The smile fades from my lips and I make my way inside.
The stairway is dank and smells of sweat and piss. It is covered in mysterious stains I can’t make out in the dim light. With each tromp of my boot, a little cloud of dust puffs up to greet me, tickling my nose and stinging my eyes. Just like old times. I missed this dingy old staircase. Its worn handrails and creaky steps sounded like home to me, and brought me back to better days. The familiarity of this place brought another smile to my lips, and I couldn’t help but to feel a bit more optimistic about coming here.
I don’t know how long it was that I stared at the door, but it had to have been awhile. When I finally stir from whatever reverie I was stuck in, my back is screaming for a chair, and my knees don’t want to bend. Man, it sucks getting old.
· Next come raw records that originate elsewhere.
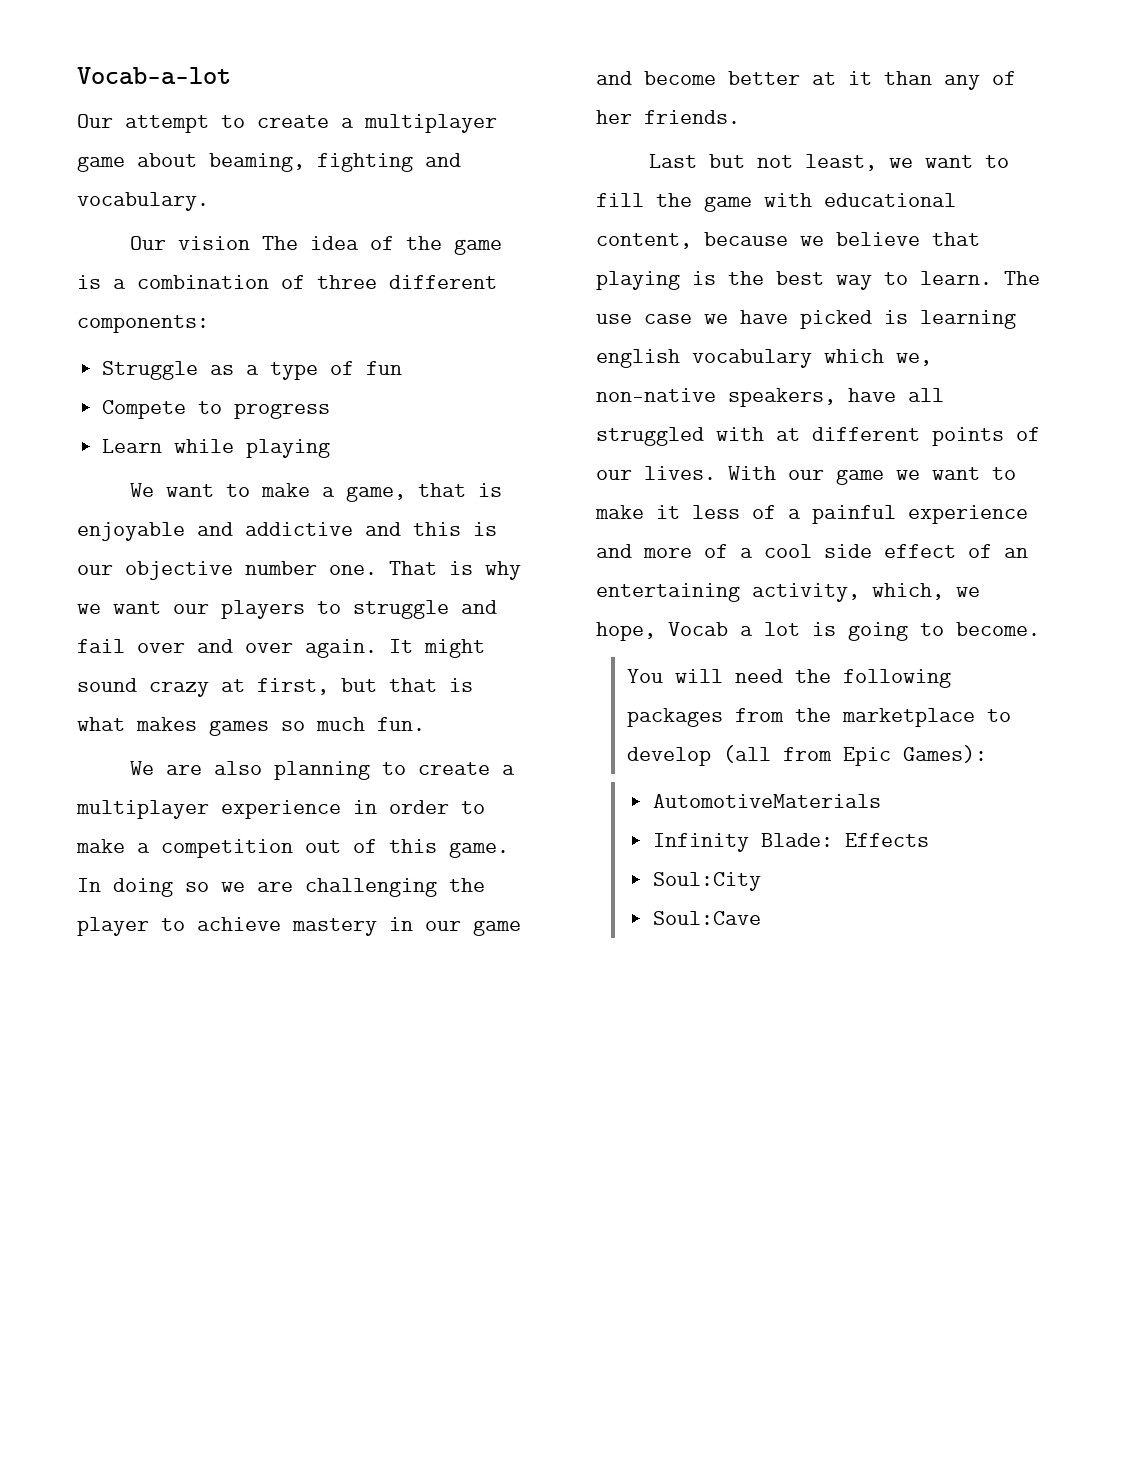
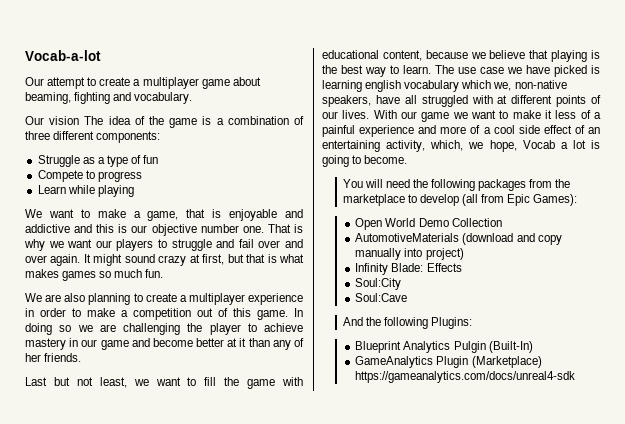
- AutomotiveMaterials
+ Open World Demo Collection
+ AutomotiveMaterials (download and copy manually into project)
+ And the following Plugins:
+ Blueprint Analytics Pulgin (Built-In)
+ GameAnalytics Plugin (Marketplace) https://gameanalytics.com/docs/unreal4-sdk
Not only am I having weird breaks from reality, my body is falling to shit. I take a deep breath, work the soreness and nervousness from my bones and step up to the paint-chipped door. I hesitate, one, two, three minutes before I left up my fist and gently knock. I wait a few seconds. Knock again. Wait. Knock. Wait. Wait.
Maybe she isn’t at home? I mean, it was a long shot that she’d be home right now. I just had hoped…No matter. I mull over my options and decide that I’ll just sit right there and the hallway and wait for her return…that is, if she still lives here. Just as I’m about to turn away from the door, I hear something move within the apartment. “Hello?” I call out, and knock again. I don’t hear anything more. Maybe I imagined it? No, I know what I heard. I knock again, but there is still no answer. Annoyed, I try the handle. It turns without any problem. It’s unlocked.
Dilemma: Do I walk away, or do I open the door.
I open the door of course!
I take a deep breath and push the door. It creaks open and a strange stench wafts out and hits me full in the face. My stomach turns and I fall back into the hallway, gagging. Through watery eyes I can see that the apartment beyond is in total disarray. Books, papers, clothes, and trash litter the floor. The foul stench unfurls itself across the threshold and finds its way to my nose; I have to cover my nose with my shirt to dampen the smell. Seeing the apartment in this state of neglect makes my heart gallop in my chest. The good feelings I felt before melt away and are replaced with a terrible sense of dread. What is that awful smell? Where is Aria?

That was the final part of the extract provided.